**Source information**
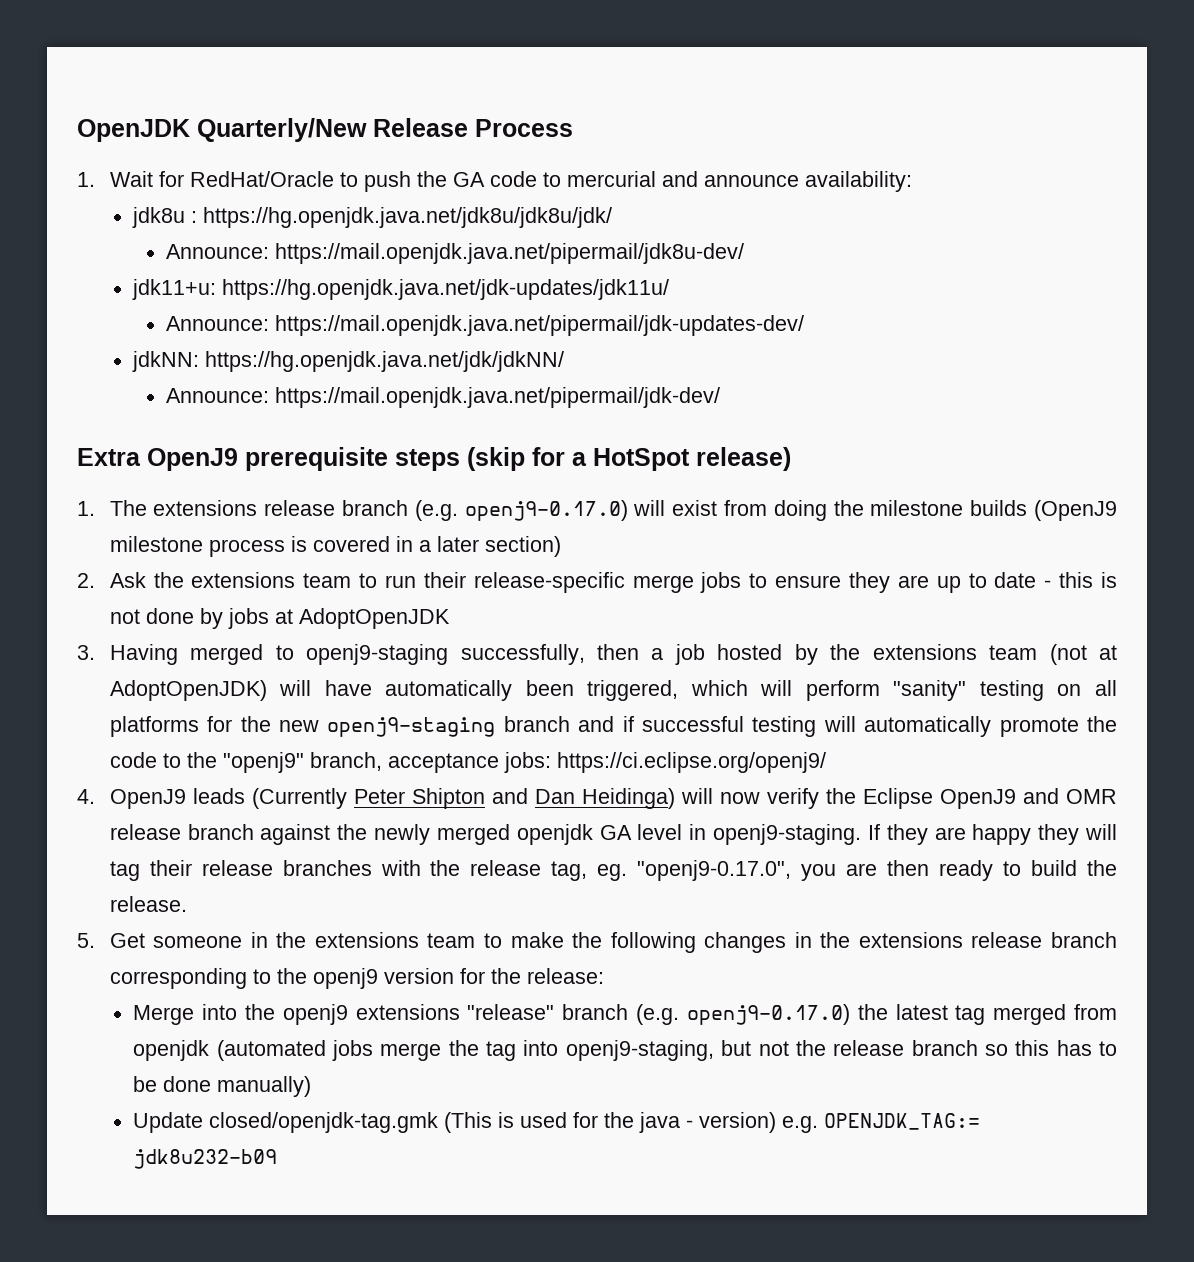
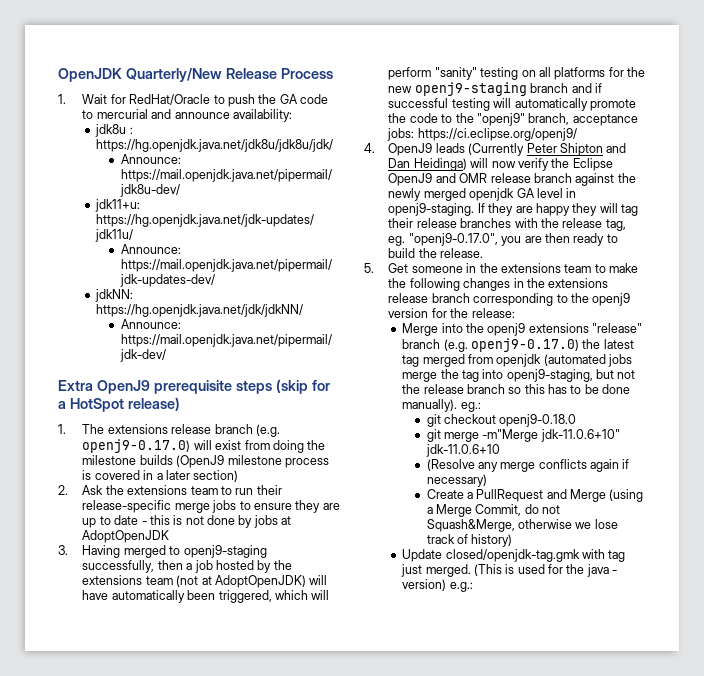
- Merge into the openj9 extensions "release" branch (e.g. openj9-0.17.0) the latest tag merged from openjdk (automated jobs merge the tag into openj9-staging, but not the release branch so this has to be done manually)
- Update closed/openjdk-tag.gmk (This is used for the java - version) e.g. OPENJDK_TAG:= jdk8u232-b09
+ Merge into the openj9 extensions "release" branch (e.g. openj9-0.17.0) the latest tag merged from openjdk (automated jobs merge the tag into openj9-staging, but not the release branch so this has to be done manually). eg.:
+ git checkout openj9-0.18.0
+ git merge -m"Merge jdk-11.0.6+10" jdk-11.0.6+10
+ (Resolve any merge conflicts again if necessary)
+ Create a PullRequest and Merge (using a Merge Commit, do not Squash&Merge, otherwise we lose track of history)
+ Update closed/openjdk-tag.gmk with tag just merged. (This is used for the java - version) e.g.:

**Exercise goal**
The required output is each line of the entries that contains the word "branch".

**Answer section**
- Merge into the openj9 extensions "release" branch (e.g. openj9-0.17.0) the latest tag merged from openjdk (automated jobs merge the tag into openj9-staging, but not the release branch so this has to be done manually)
+ Merge into the openj9 extensions "release" branch (e.g. openj9-0.17.0) the latest tag merged from openjdk (automated jobs merge the tag into openj9-staging, but not the release branch so this has to be done manually). eg.:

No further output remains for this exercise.